Par ailleurs, les pharmaciens trouvent un vrai réconfort dans plusieurs décisions de justice récentes, qui ont considérablement limité les possibilités d’expansion des pharmacies virtuelles (voir notre article ci-dessous) et des pharmacies low cost. Plusieurs tribunaux ont rappelé que la vente de médicaments, prescriptibles ou non, devait se faire avec les mêmes règles commerciales et techniques dans les pharmacies et en ligne. Un certain nombre de pharmacies low cost, rattachées en général à des enseignes, ont été sommées de revoir leur aménagement, notamment en ce qui concerne leurs parties techniques, au nom du principe selon lequel toute pharmacie doit pouvoir effectuer toutes les prestations prévues par le métier de pharmacien, et pas seulement de la vente pure.
Les pharmacies virtuelles ne font pas recette.

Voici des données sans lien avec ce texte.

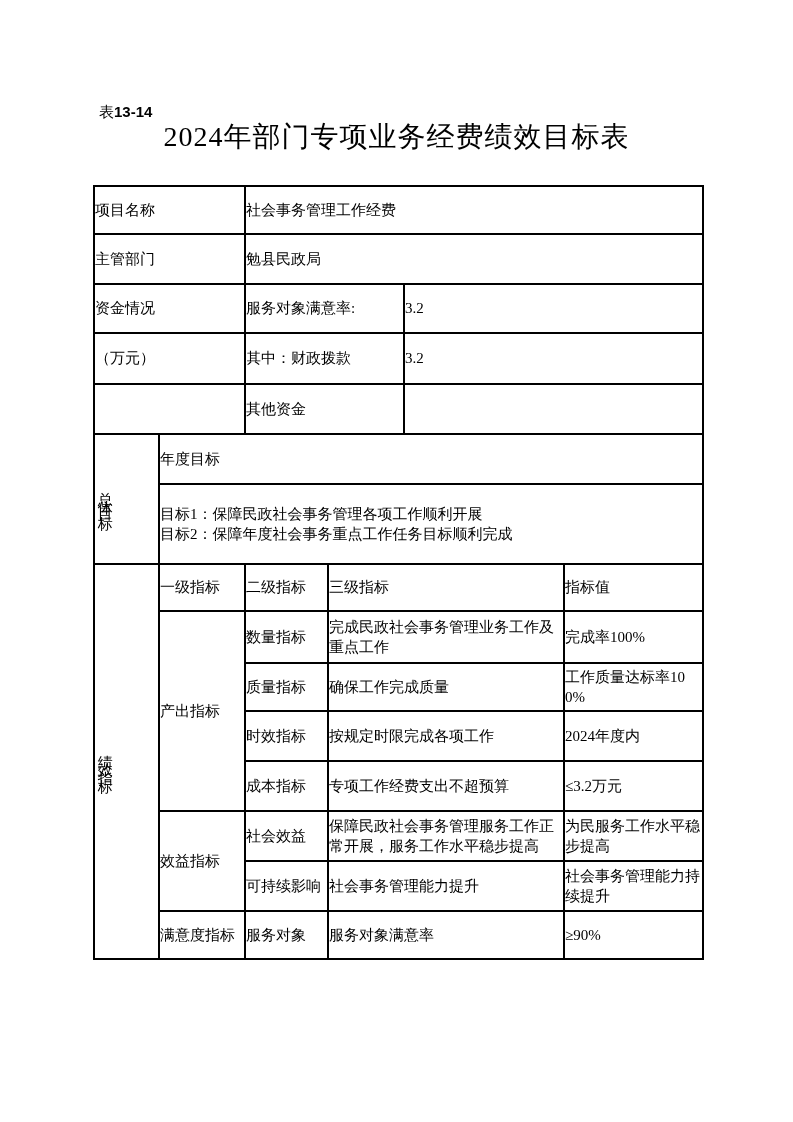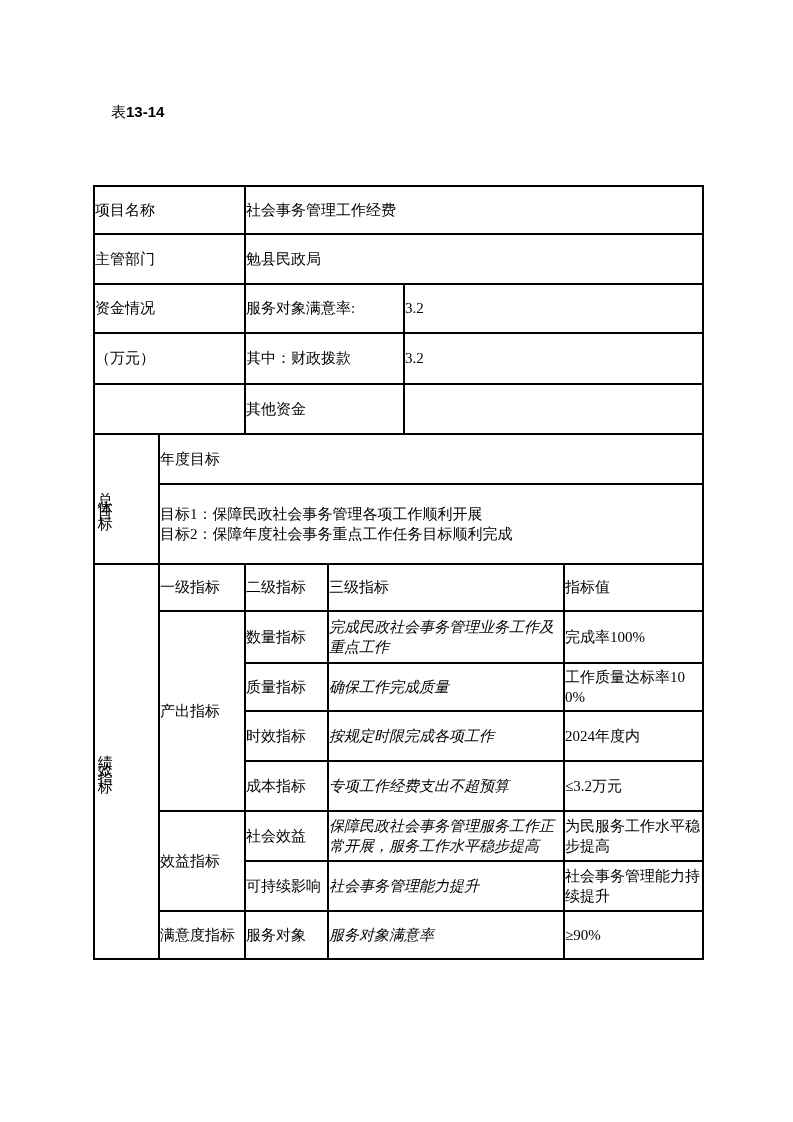"表13-14" .tab-label { left: 111px -> 99px }
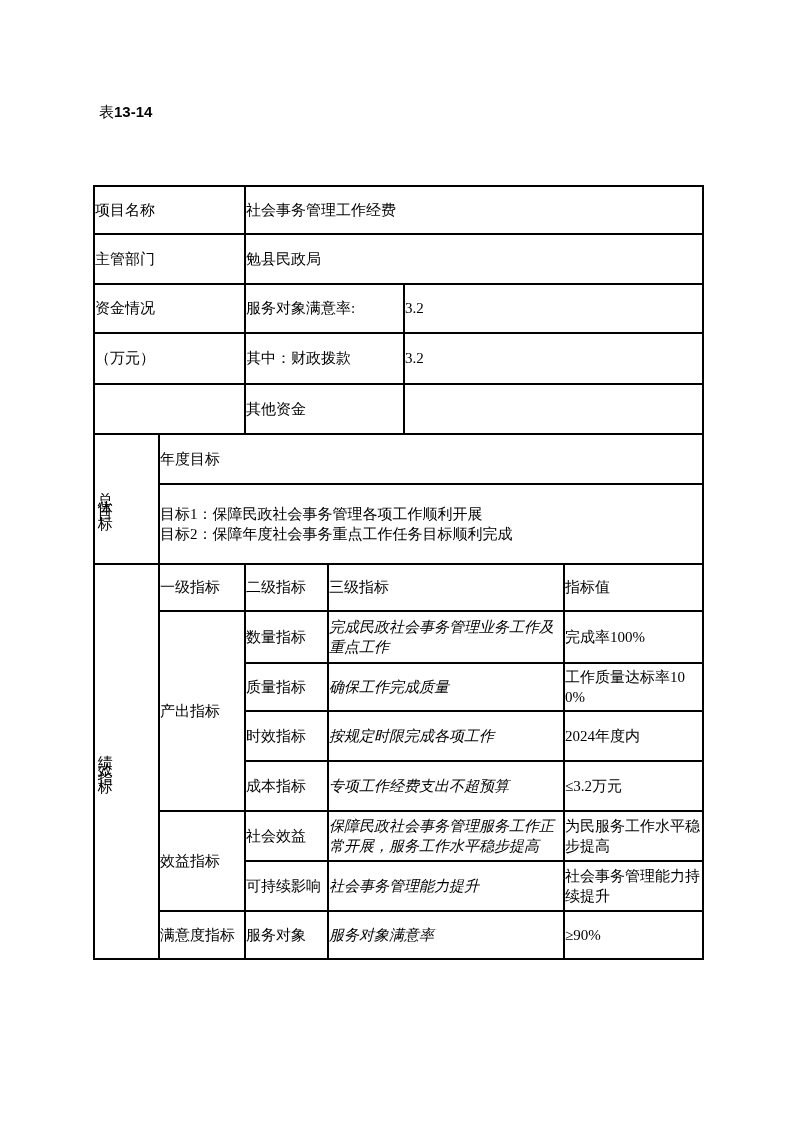"2024年部门专项业务经费绩效目标表" div.doc-title { html: none -> <div>2024年部门专项业务经费绩效目标表</div> }
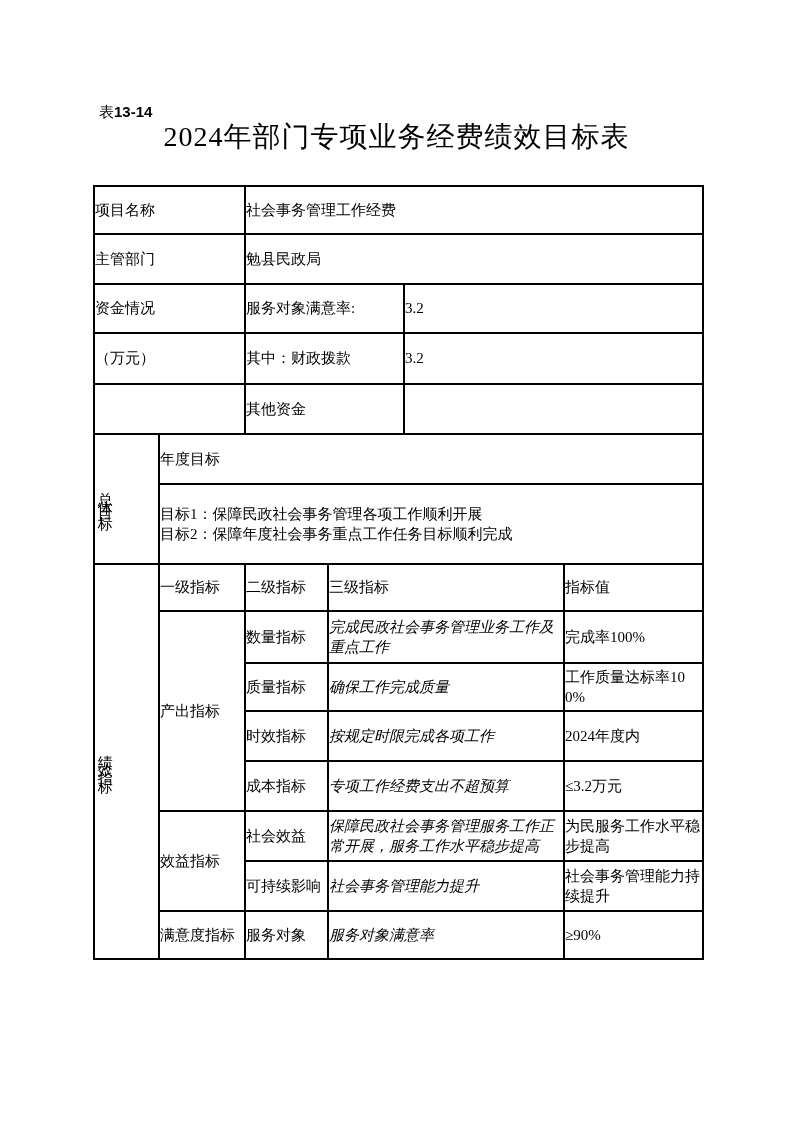"完成民政社会事务管理业务工作及重点工作" td.level3 { font-style: italic -> none }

Mais c’est surtout du côté des pharmacies virtuelles que ces rappels à la réglementation ont eu des effets sensibles. Ces dernières, qui se sont certes approprié environ 10 % du marché des OTC, ont mis en place des systèmes de ristourne sur les prescriptions pour leurs clients. Ces ristournes ayant été déclarées illégales, contrairement à celles sur les OTC, les pharmacies virtuelles ont, à la place, offert des « bonis » et des cadeaux divers à leurs clients. Mais tous ces systèmes ont été eux aussi condamnés par les tribunaux, y compris d’ailleurs les rabais offerts par certaines officines low cost. Le respect du principe selon lequel « le médicament prescriptible se vend partout au même prix » fait perdre aux pharmacies virtuelles une grande part de leur intérêt, puisque leur principal avantage réside dans le prix de leurs produits. Alors qu’elles n’ont jamais réussi à atteindre 2 % du marché des prescriptions, elles n’en n’occupent plus actuellement que 1,2 %, et la baisse des ventes s’accélère ces derniers mois.